Dependent on strategic assets in the Middle East stretching from the Suez Canal in Egypt to airfields in Iraq, the British — as historian Dalia Ofer showed years ago — scotched these evacuations as best they could. Otherwise, as Sir John Shuckburgh of the Colonial Office put it at the time, “Every Arab … will be convinced that … we have surrendered to Jewish pressure.” London protested to the southeastern European countries from which Jewish rescue ships were launched; they impounded vessels and arrested the crews; and they interned Jewish refugees, ultimately counting them against the legal quotas.
News of seaborne tragedies was broadcast to dissuade further evacuations. The Salvador, a rotten wooden ship with non-functioning engines that was towed to sea and then put to sail, broke apart in a storm in December 1940. More than 300 Jewish refugees drowned. As one British official wrote, “There could have been no more opportune disaster from the point of view of stopping the traffic.” Germany’s 1941 decision to murder Europe’s Jews sealed the fate of millions. Still, Britain continued to thwart seaborne movement of Jews to Palestine after mass murder operations began.
The lessons of these contemporaneous evacuations were internalized by all. For Britain, Dunkirk demonstrated the wisdom of collective security. As the only country to fight from start to finish in both world wars, Britain moved to closer collaboration with Western European countries and the United States. NATO, the strategic pearl of postwar European stability, was formed in 1949 thanks partly to these efforts.
For Jewish leaders, the war years brought the unbending realization – after years of hat-in-hand requests — that like everyone else, they needed a state that would provide security from their many enemies. The same Jewish leaders in Palestine who worked feverishly on rescue operations during World War II – David Ben-Gurion, Moshe Sharett, Eliezer Kaplan and others – formed the core of the Israeli government after 1948 and were determined to bring Jewish refugees to Israel despite the economic problems that mass emigration entailed. Ben-Gurion privately told the first U.S. ambassador to Israel, James G. McDonald, that Israel would only be “safe with a population of three million.”
The Israelis were also determined not to sacrifice their security to the illusory generosity of others. International indifference had simply been too pronounced. Most importantly, Israel would not agree, despite international pressure, to the repatriation of hundreds of thousands of Palestinian Arab refugees as a pre-condition – insisted on by the Arab states — to peace negotiations. Most Arab refugees had fled during Israel’s War of Independence — and many had also been expelled — but all were seen as a security risk.

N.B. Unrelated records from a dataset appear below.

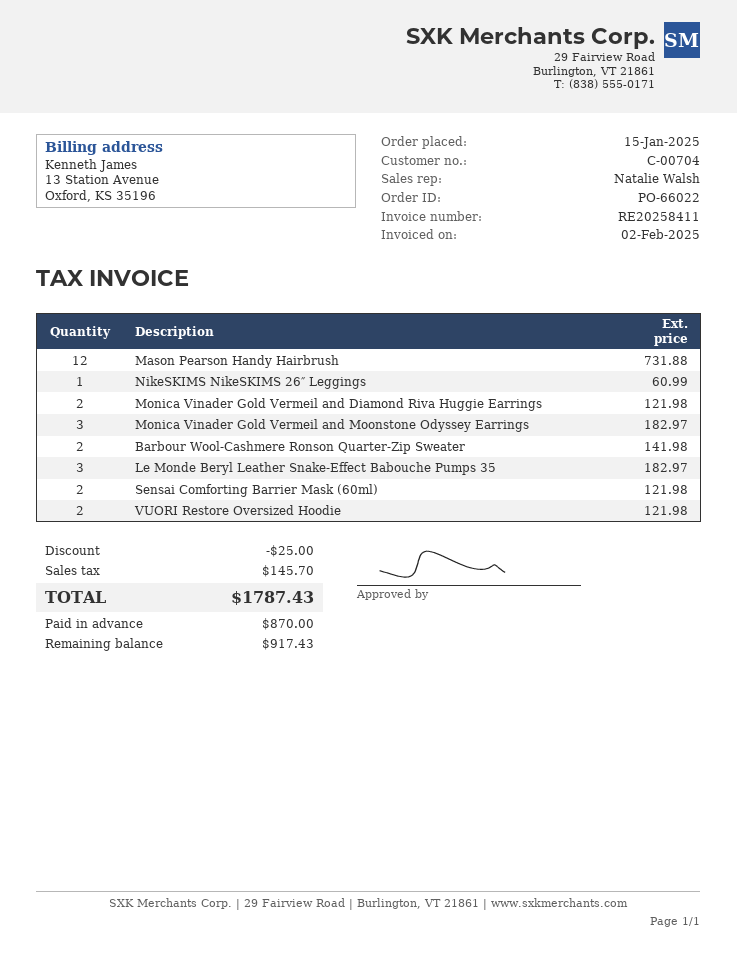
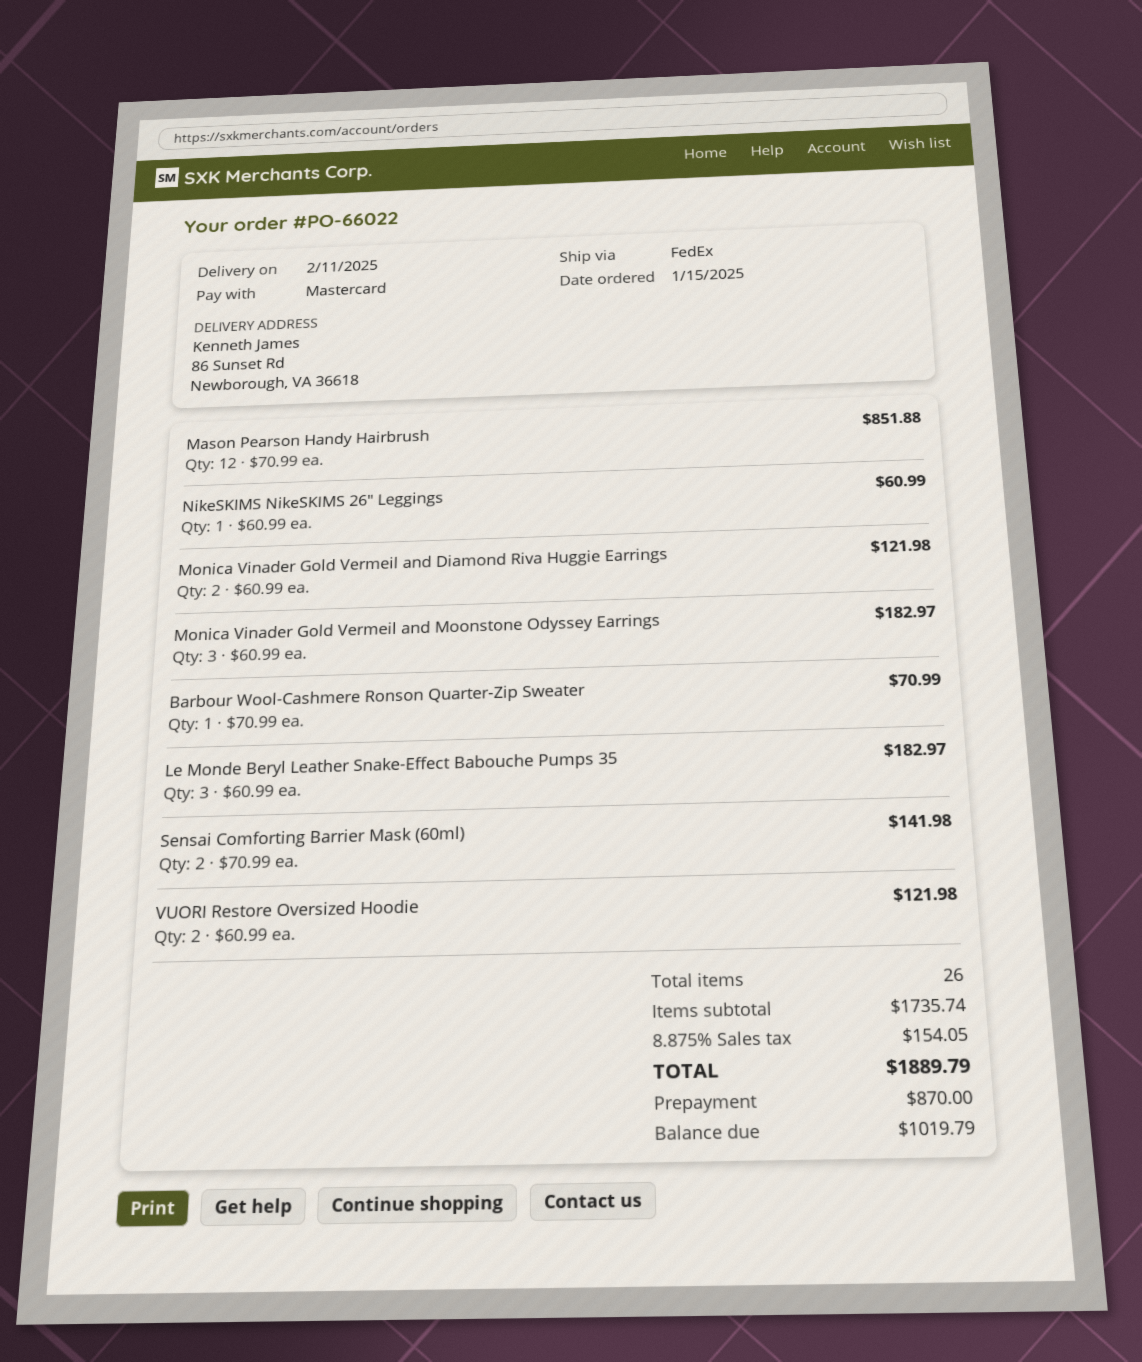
Mason Pearson Handy Hairbrush: 12 for 731.88 -> 12 for 851.88
Barbour Wool-Cashmere Ronson Quarter-Zip Sweater: 2 for 141.98 -> 1 for 70.99
Sensai Comforting Barrier Mask (60ml): 2 for 121.98 -> 2 for 141.98
discount: 25.00 -> none
tax: 145.70 -> 154.05
total: 1787.43 -> 1889.79
balance: 917.43 -> 1019.79

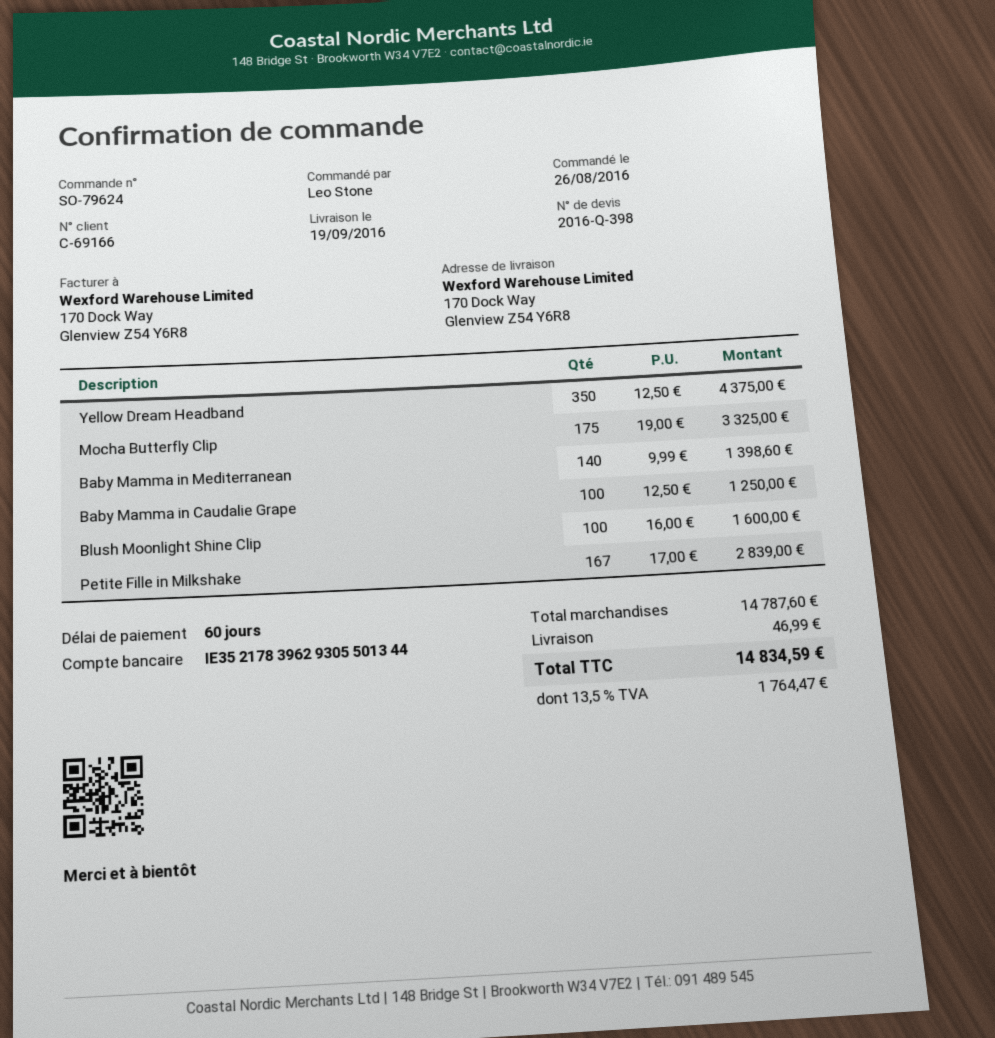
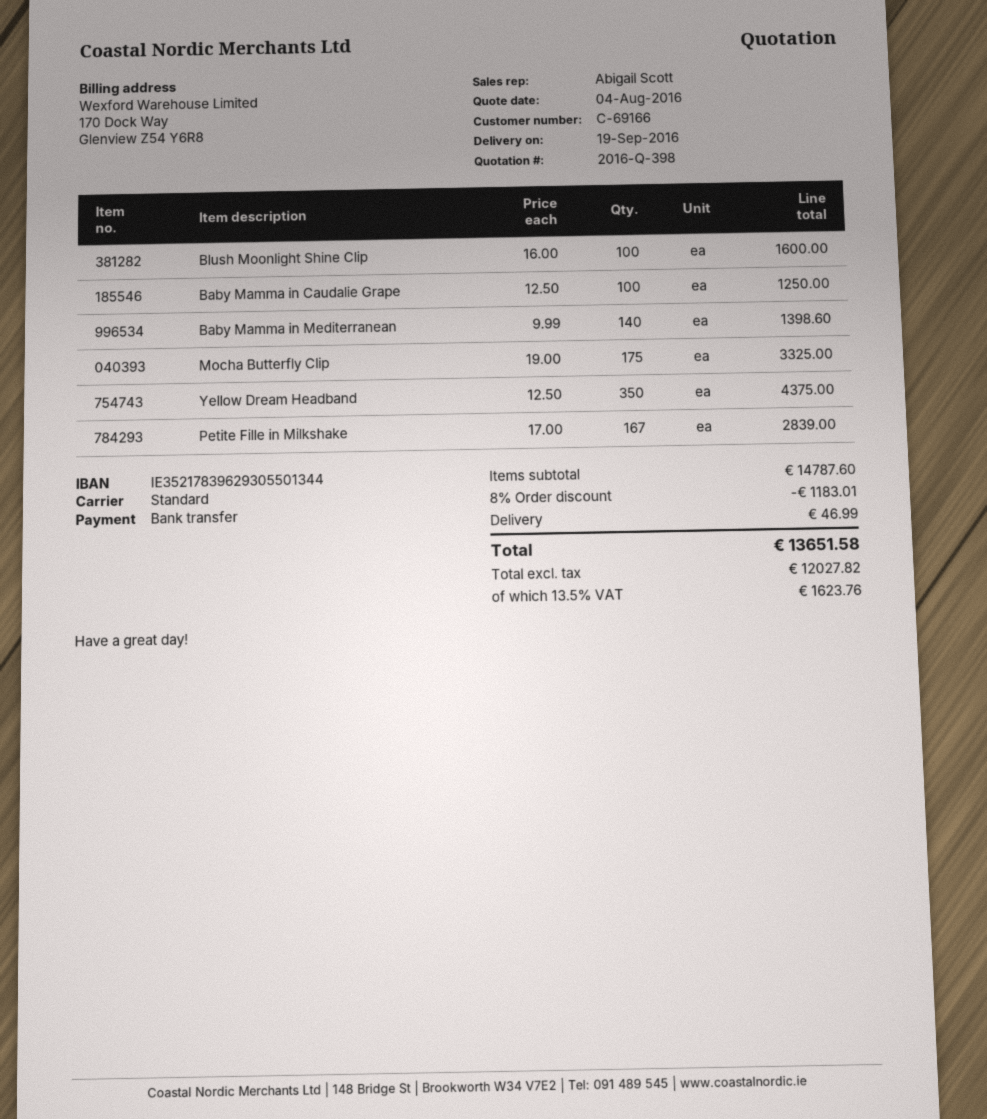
discount: none -> 8% = 1183.01
tax: 13.5% = 1764.47 -> 13.5% = 1623.76
total: 14834.59 -> 13651.58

They could hopefully be re-settled in Arab countries with the help of U.S. developmental aid. The money was offered, but the resettlements never happened. If tomorrow Israel were to end the occupation of the West Bank – an occupation that has been damaging to both peoples — the fundamental problem of Israel’s existence would still remain for much of the Arab world.
“Dunkirk” reminds us that World War II was indeed a world war, wherein a heroic battlefront in Western Europe could have profound implications hundreds and even thousands of miles away. It also reminds us that the global effects of World War II are still very much with us.
Norman J.W. Goda is the Braman Professor of Holocaust Studies at the University of Florida. He is lead editor of Envoy to the Promised Land: The Diaries and Papers of James G. McDonald, 1948-1951 (Indiana University Press).